Для контроля стерильности проводят инкубацию при 35 °С в течение 24 или более часов репрезентативного количества чашек с агаром из каждой партии при определении чувствительности ДДМ, чашек с агаром или пробирок с бульоном, не содержащих антибиотиков, при тестировании методом разведений в агаре или макроразведений в бульоне, соответственно. При определении чувствительности методом микроразведений контроль стерильности производится по специально выделенным для этой цели лункам микротитровального планшета, в которые не вносят растворы антибиотиков и микробную взвесь.

Проверка рН агара

В условиях рутинной работы лаборатории допустимо не контролировать рН приготовленного агара, если результаты тестирования контрольных штаммов находятся в необходимых границах. При возникновении проблем с результатами тестирования контрольных штаммов, особенно к АБП, активность которых может существенно изменяться под влиянием рН питательной среды (например, аминогликозиды, макролиды, тетрациклины и др.), необходимо провести определение рН среды после автоклавирования, внесения всех необходимых добавок и охлаждения до комнатной температуры (25 °С). Для достоверного определения рН необходимо использовать рН-метр с поверхностно-активным электродом, другие методы определения рН (с помощью лакмусовой бумаги, обычного рН-метра) не должны использоваться, так как не обеспечивают получения достаточно точных результатов. Приемлемый диапазон рН для питательных сред для определения чувствительности 7,2 – 7,4. При рН среды, выходящей за указанные пределы, возможны существенные отклонения результатов определения чувствительности от должных значений.

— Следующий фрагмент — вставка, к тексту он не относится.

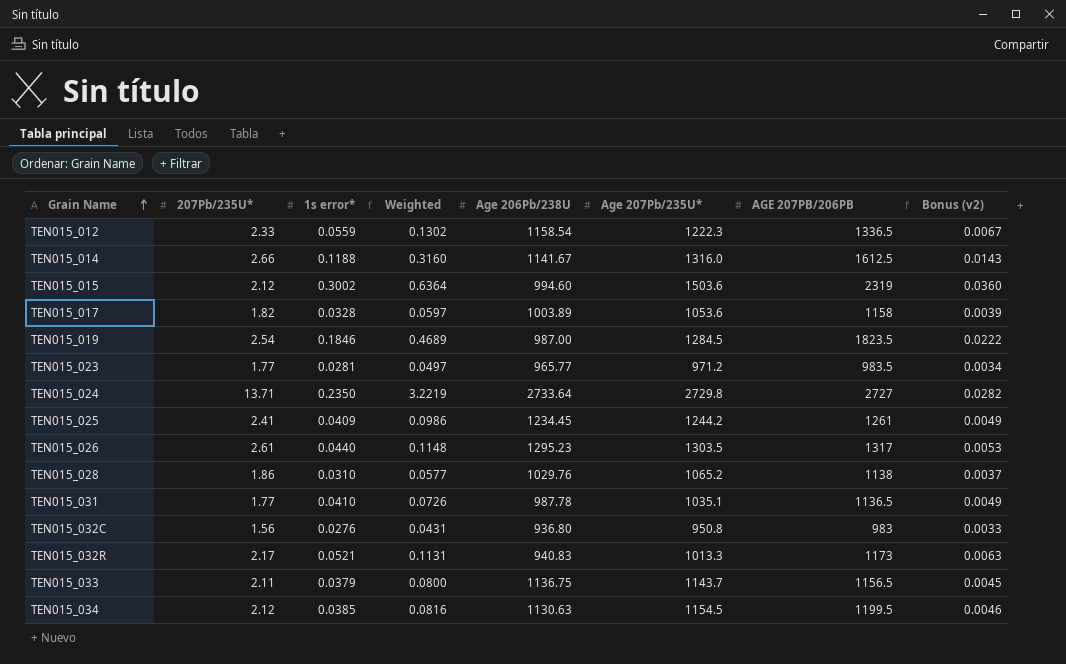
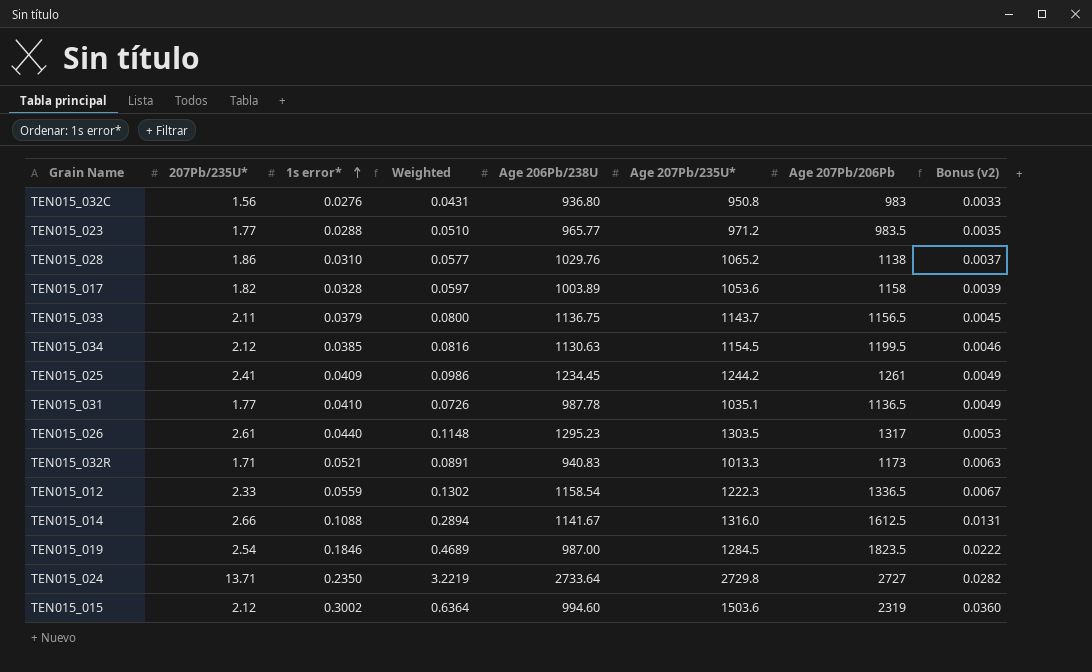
row order: Grain Name ascending -> 1s error* ascending
column name: AGE 207PB/206PB -> Age 207Pb/206Pb
TEN015_023 | 1s error*: 0.0281 -> 0.0288
TEN015_023 | Weighted: 0.0497 -> 0.0510
TEN015_023 | Bonus (v2): 0.0034 -> 0.0035
TEN015_032R | 207Pb/235U*: 2.17 -> 1.71
TEN015_032R | Weighted: 0.1131 -> 0.0891
TEN015_014 | 1s error*: 0.1188 -> 0.1088
TEN015_014 | Weighted: 0.3160 -> 0.2894
TEN015_014 | Bonus (v2): 0.0143 -> 0.0131

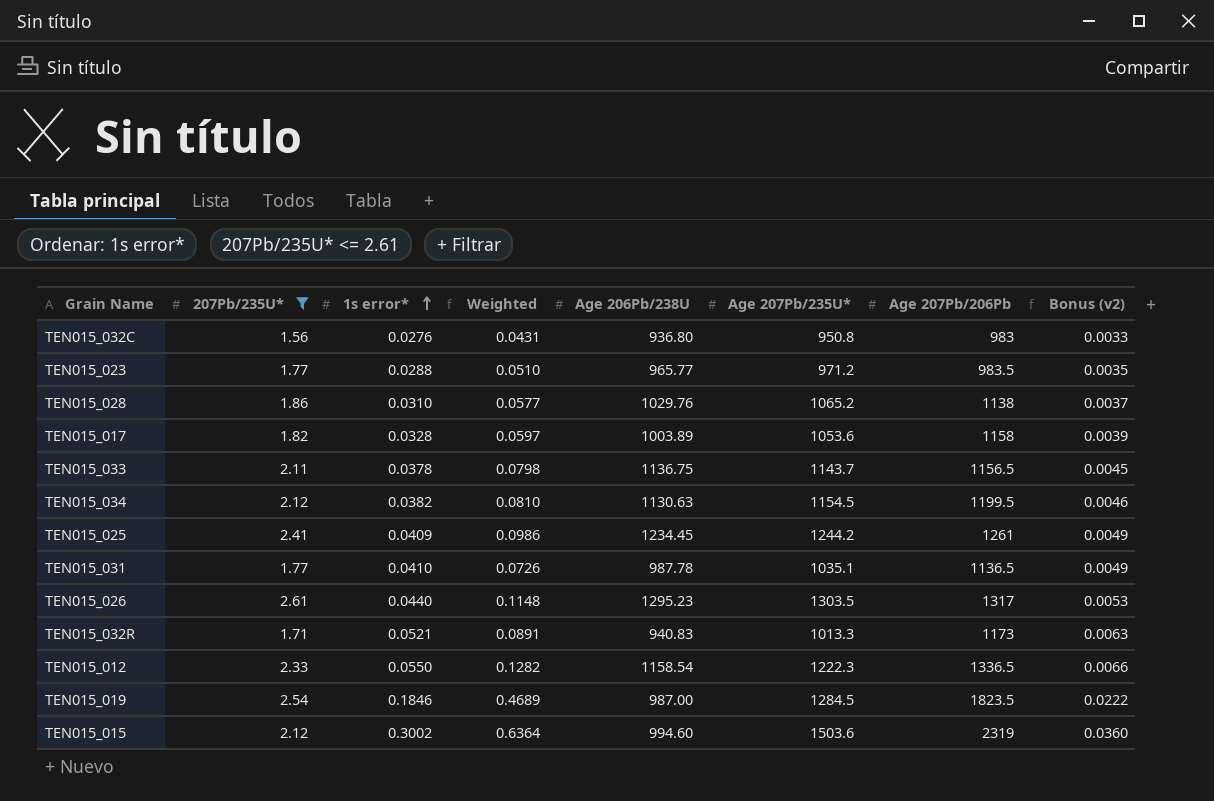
filter: none -> 207Pb/235U* <= 2.61
TEN015_033 | 1s error*: 0.0379 -> 0.0378
TEN015_033 | Weighted: 0.0800 -> 0.0798
TEN015_034 | 1s error*: 0.0385 -> 0.0382
TEN015_034 | Weighted: 0.0816 -> 0.0810
TEN015_012 | 1s error*: 0.0559 -> 0.0550
TEN015_012 | Weighted: 0.1302 -> 0.1282
TEN015_012 | Bonus (v2): 0.0067 -> 0.0066

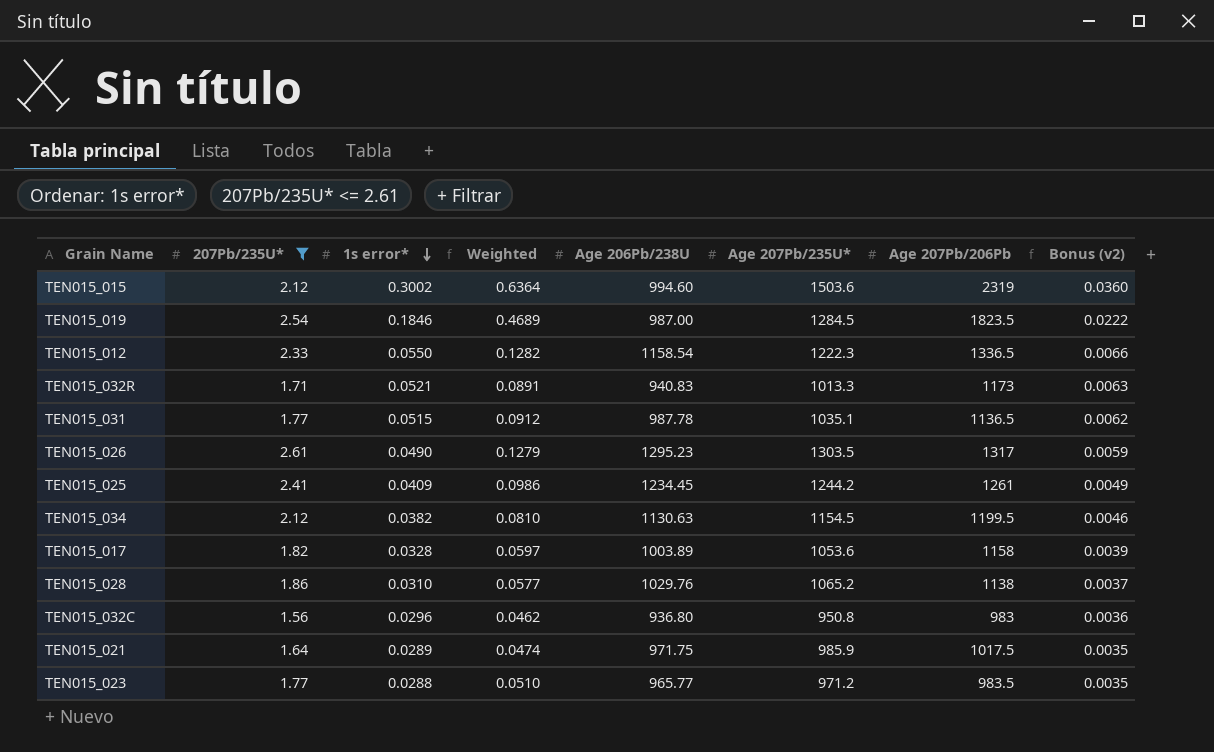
row order: 1s error* ascending -> 1s error* descending
row TEN015_033: 2.11 | 0.0378 | 0.0798 | 1136.75 | 1143.7 | 1156.5 | 0.0045 -> none
TEN015_031 | 1s error*: 0.0410 -> 0.0515
TEN015_031 | Weighted: 0.0726 -> 0.0912
TEN015_031 | Bonus (v2): 0.0049 -> 0.0062
TEN015_026 | 1s error*: 0.0440 -> 0.0490
TEN015_026 | Weighted: 0.1148 -> 0.1279
TEN015_026 | Bonus (v2): 0.0053 -> 0.0059
TEN015_032C | 1s error*: 0.0276 -> 0.0296
TEN015_032C | Weighted: 0.0431 -> 0.0462
TEN015_032C | Bonus (v2): 0.0033 -> 0.0036
row TEN015_021: none -> 1.64 | 0.0289 | 0.0474 | 971.75 | 985.9 | 1017.5 | 0.0035

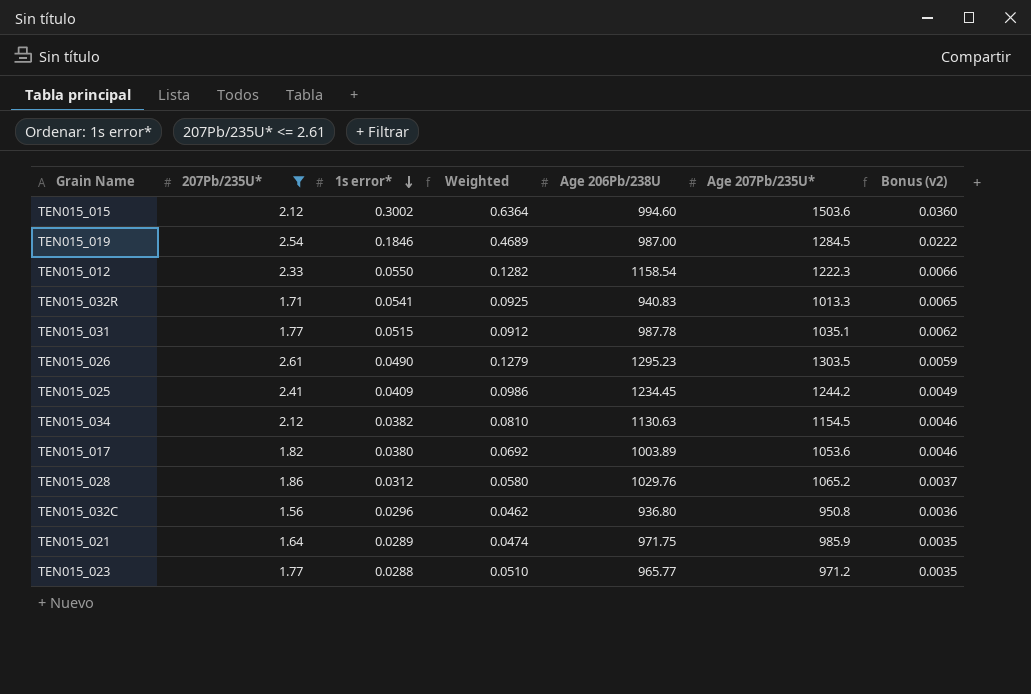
column Age 207Pb/206Pb | position: 7 -> none
TEN015_032R | 1s error*: 0.0521 -> 0.0541
TEN015_032R | Weighted: 0.0891 -> 0.0925
TEN015_032R | Bonus (v2): 0.0063 -> 0.0065
TEN015_017 | 1s error*: 0.0328 -> 0.0380
TEN015_017 | Weighted: 0.0597 -> 0.0692
TEN015_017 | Bonus (v2): 0.0039 -> 0.0046
TEN015_028 | 1s error*: 0.0310 -> 0.0312
TEN015_028 | Weighted: 0.0577 -> 0.0580

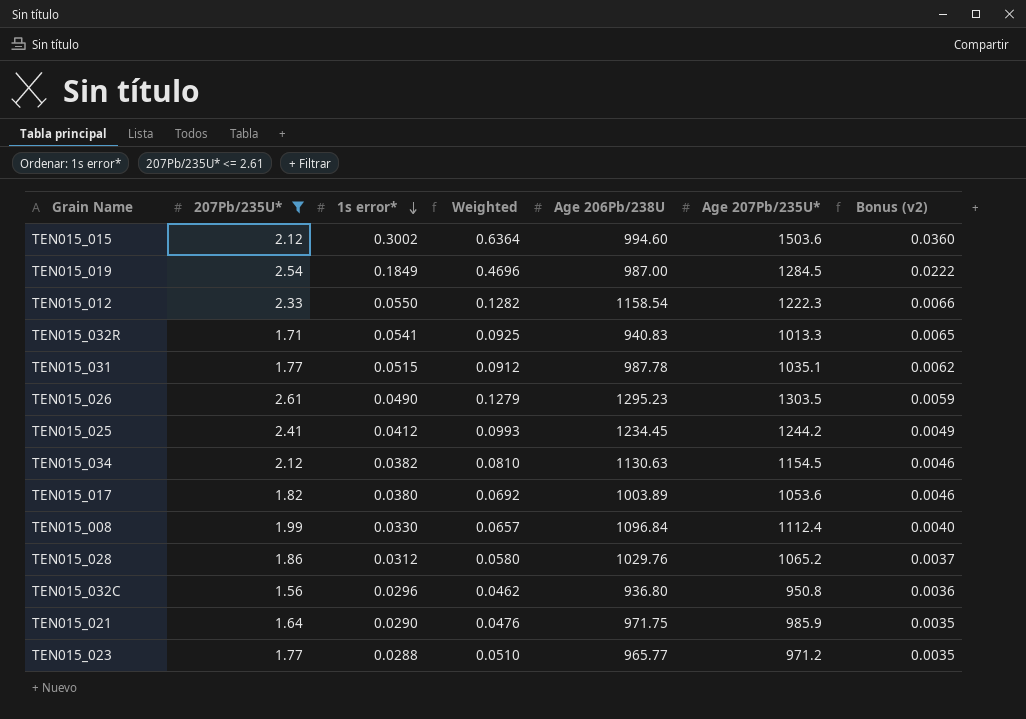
TEN015_019 | 1s error*: 0.1846 -> 0.1849
TEN015_019 | Weighted: 0.4689 -> 0.4696
TEN015_025 | 1s error*: 0.0409 -> 0.0412
TEN015_025 | Weighted: 0.0986 -> 0.0993
row TEN015_008: none -> 1.99 | 0.0330 | 0.0657 | 1096.84 | 1112.4 | 0.0040
TEN015_021 | 1s error*: 0.0289 -> 0.0290
TEN015_021 | Weighted: 0.0474 -> 0.0476

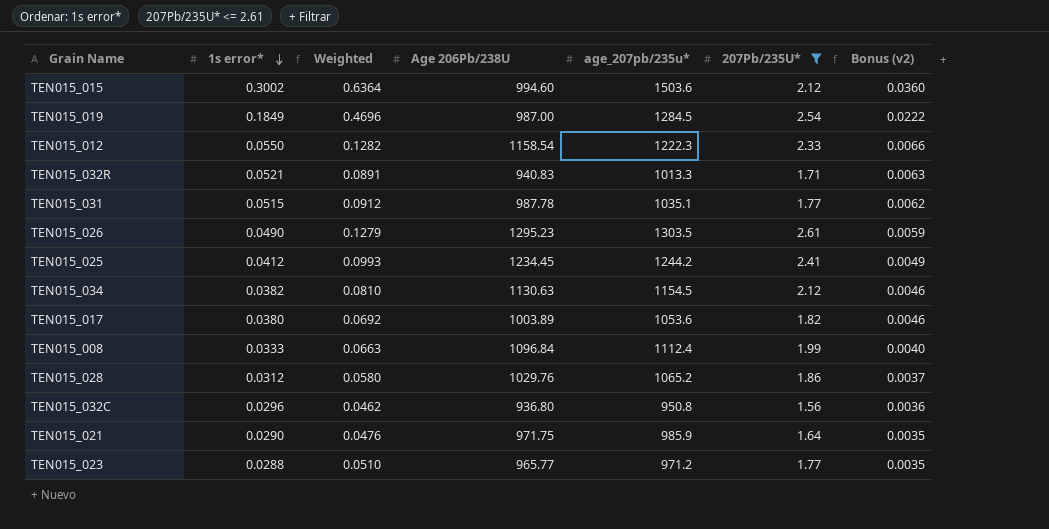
column name: Age 207Pb/235U* -> age_207pb/235u*
column 207Pb/235U* | position: 2 -> 6
TEN015_032R | 1s error*: 0.0541 -> 0.0521
TEN015_032R | Weighted: 0.0925 -> 0.0891
TEN015_032R | Bonus (v2): 0.0065 -> 0.0063
TEN015_008 | 1s error*: 0.0330 -> 0.0333
TEN015_008 | Weighted: 0.0657 -> 0.0663

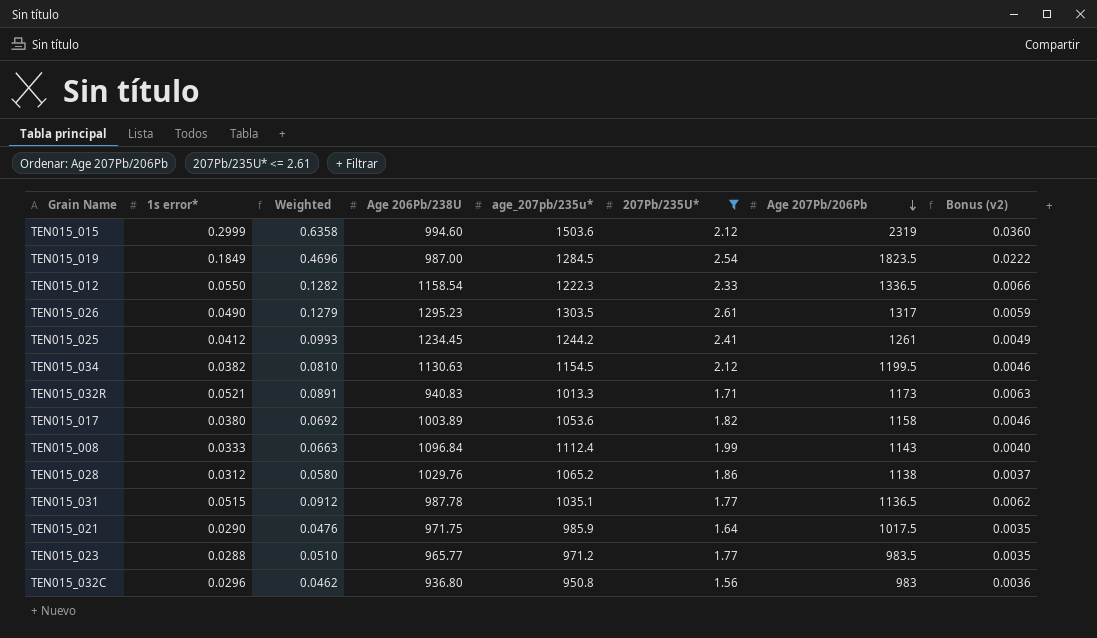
row order: 1s error* descending -> Age 207Pb/206Pb descending
column Age 207Pb/206Pb | position: none -> 7
TEN015_015 | 1s error*: 0.3002 -> 0.2999
TEN015_015 | Weighted: 0.6364 -> 0.6358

Контроль катионного состава

Для получения воспроизводимых результатов определения чувствительности к АБП (особенно к аминогликозидам, фторхинолонам, карбапенемам, тетрациклинам и некоторым другим) питательная среда должна содержать строго стандартизированные концентрации двухвалентных катионов, прежде всего Са2+ и Mg2+ (Са2+ = 20 - 25 мг/л и Mg2+ = 10 - 12,5 мг/л). Применение метода атомной абсорбционной спектрофотометрии для непосредственной оценки концентрации двухвалентных катионов в среде в повседневной практике мало реально.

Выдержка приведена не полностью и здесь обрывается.